'''

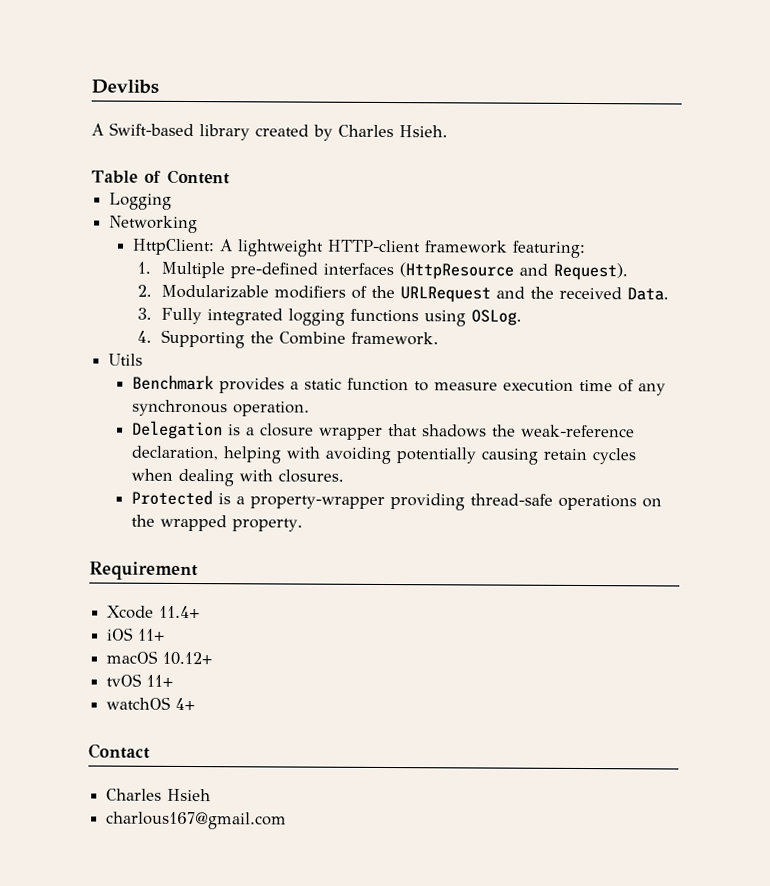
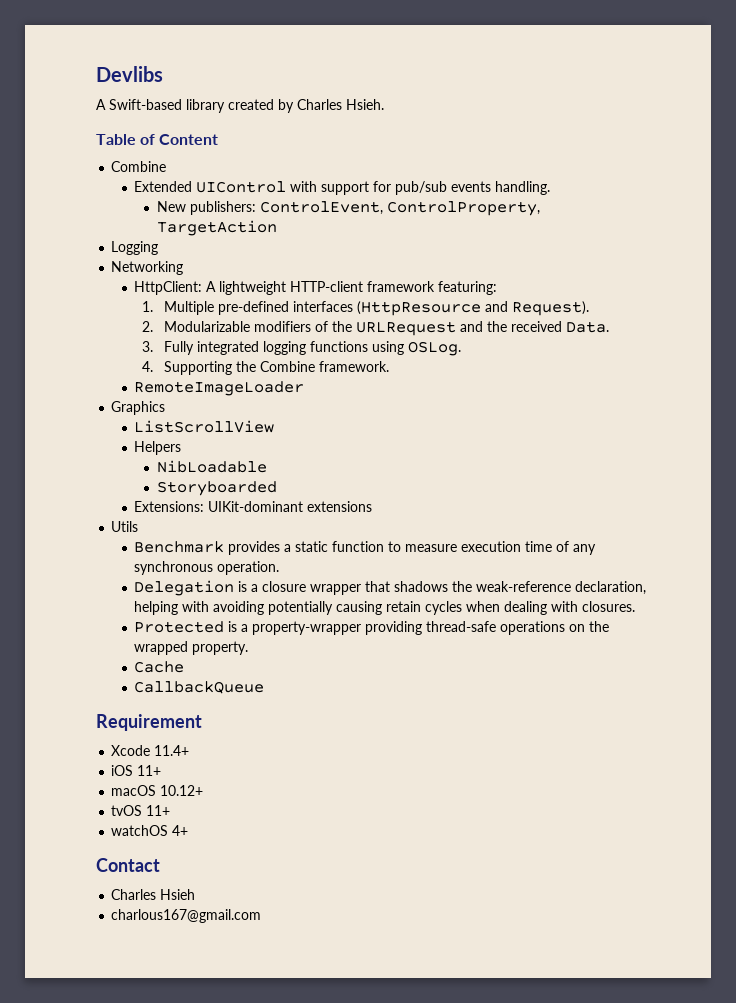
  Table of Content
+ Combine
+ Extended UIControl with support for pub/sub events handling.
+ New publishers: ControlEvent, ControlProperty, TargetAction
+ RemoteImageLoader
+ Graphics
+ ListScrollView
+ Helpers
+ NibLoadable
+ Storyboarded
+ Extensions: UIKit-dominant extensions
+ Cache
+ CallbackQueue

'''

Assignment:
Restate the whole listing word for word. Omit the pictures.

Worked solution:
  Table of Content
+ Combine
+ Extended UIControl with support for pub/sub events handling.
+ New publishers: ControlEvent, ControlProperty, TargetAction
+ RemoteImageLoader
+ Graphics
+ ListScrollView
+ Helpers
+ NibLoadable
+ Storyboarded
+ Extensions: UIKit-dominant extensions
+ Cache
+ CallbackQueue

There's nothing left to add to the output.